To evaluate the long-term safety and efficacy of zilucoplan, a macrocyclic peptide complement component 5 inhibitor, up to 96 weeks in patients with acetylcholine receptor autoantibody-positive (AChR Ab+) generalized myasthenia gravis (gMG) in an interim analysis of RAISE-XT (NCT04225871).

Background:

We previously reported zilucoplan sustained efficacy for up to 60 weeks of treatment, with a favorable safety profile in a broad population of adult patients with AChR Ab+ gMG. RAISE-XT is ongoing and further long-term data will enhance our understanding of the safety and efficacy of zilucoplan in adults with gMG.

Design/Methods:

RAISE-XT, a Phase 3, multicenter, open-label extension study, included patients with gMG who participated in randomized, double-blind, Phase 2 (NCT03315130) and Phase 3 (NCT04115293) zilucoplan studies. All patients self-administered daily subcutaneous injections of zilucoplan 0.3 mg/kg. The primary outcome was incidence of treatment-emergent adverse events (TEAEs).
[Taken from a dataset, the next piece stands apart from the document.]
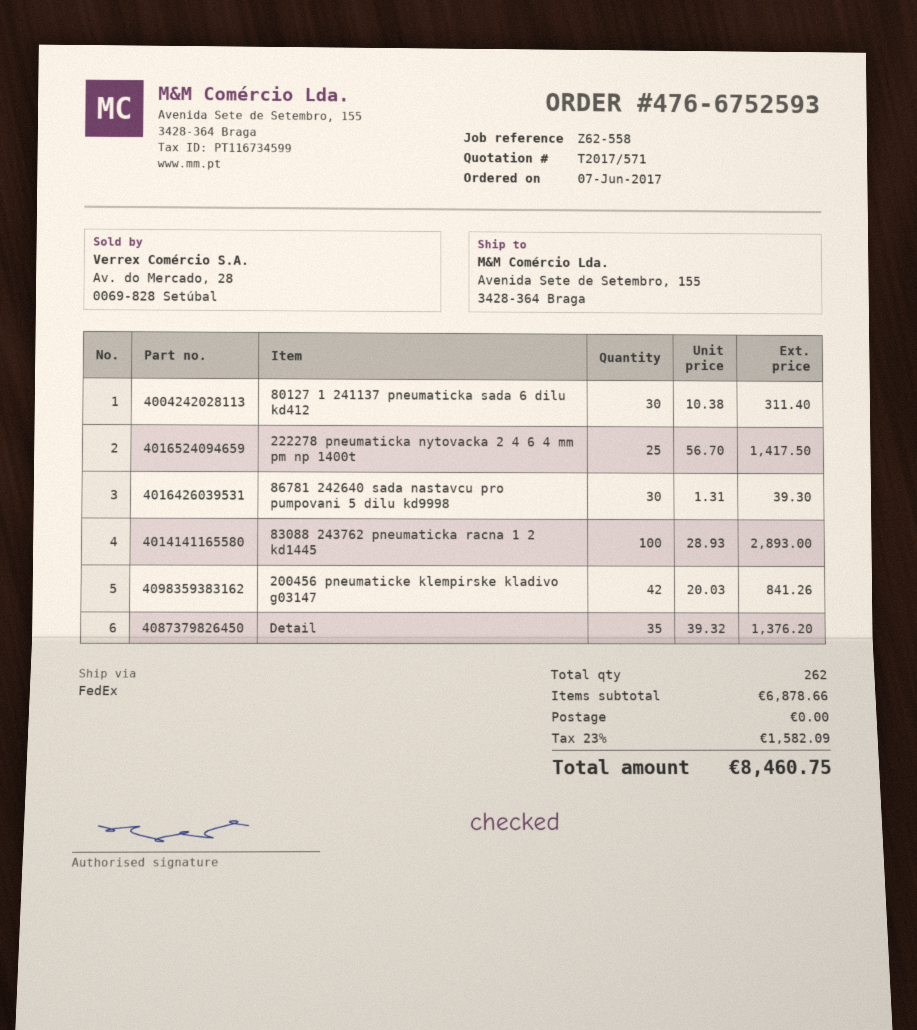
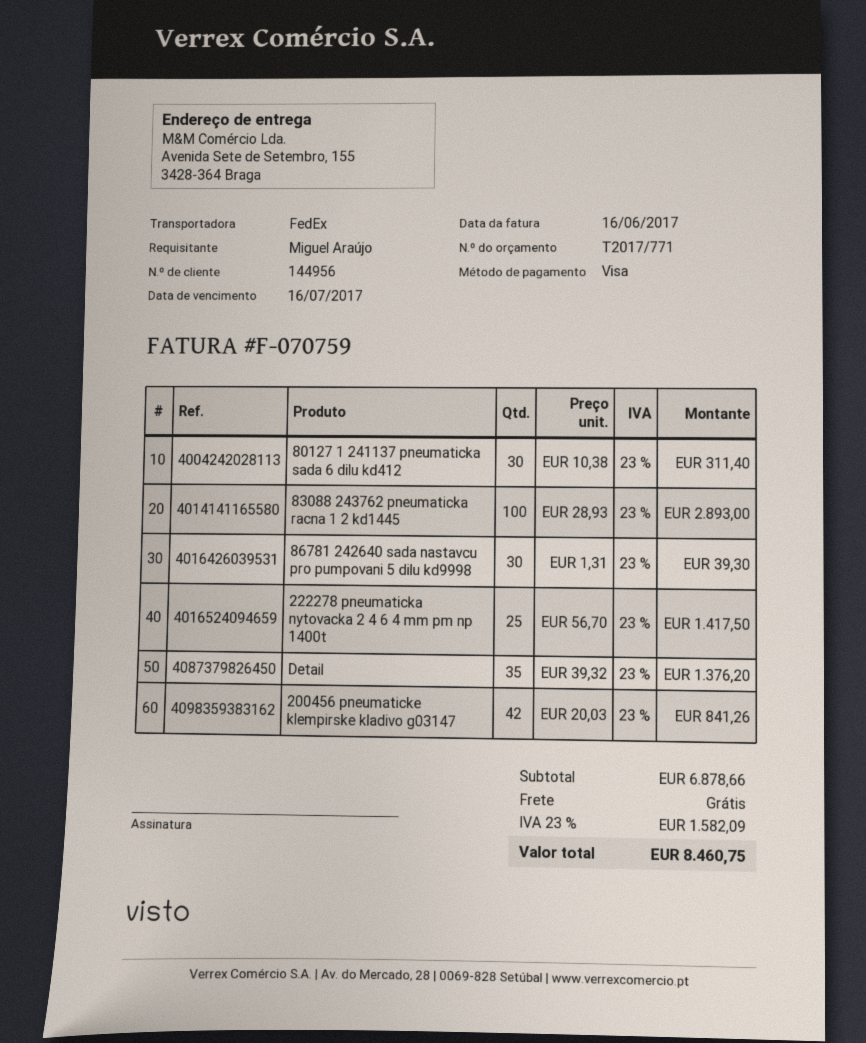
quote number: T2017/571 -> T2017/771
Key secondary outcomes included Myasthenia Gravis Activities of Daily Living (MG-ADL) score.

Results:

In total, 200 patients enrolled in RAISE-XT. At data cut-off (May 11, 2023), median (range) exposure to zilucoplan was 1.8 (0.11–5.1) years. TEAEs occurred in 191 (95.5%) patients and 71 (35.5%) experienced a serious TEAE. The most common TEAEs were COVID-19, occurring in 64 (32.0%) patients, and MG worsening, occurring in 58 (29.0%) patients. At Week 96 of zilucoplan treatment, patients achieved a mean (standard error [SE]) change in MG-ADL score from double-blind study baseline of –6.33 (0.49). For patients who switched from placebo to zilucoplan at the end of the double-blind studies, mean (SE) reduction from baseline in MG-ADL score was –7.83 (0.60).

Conclusions:

In this interim analysis of RAISE-XT, zilucoplan demonstrated a favorable long-term safety profile. Efficacy was sustained through to Week 96 in patients who had previously received zilucoplan and was demonstrated in those who switched from placebo.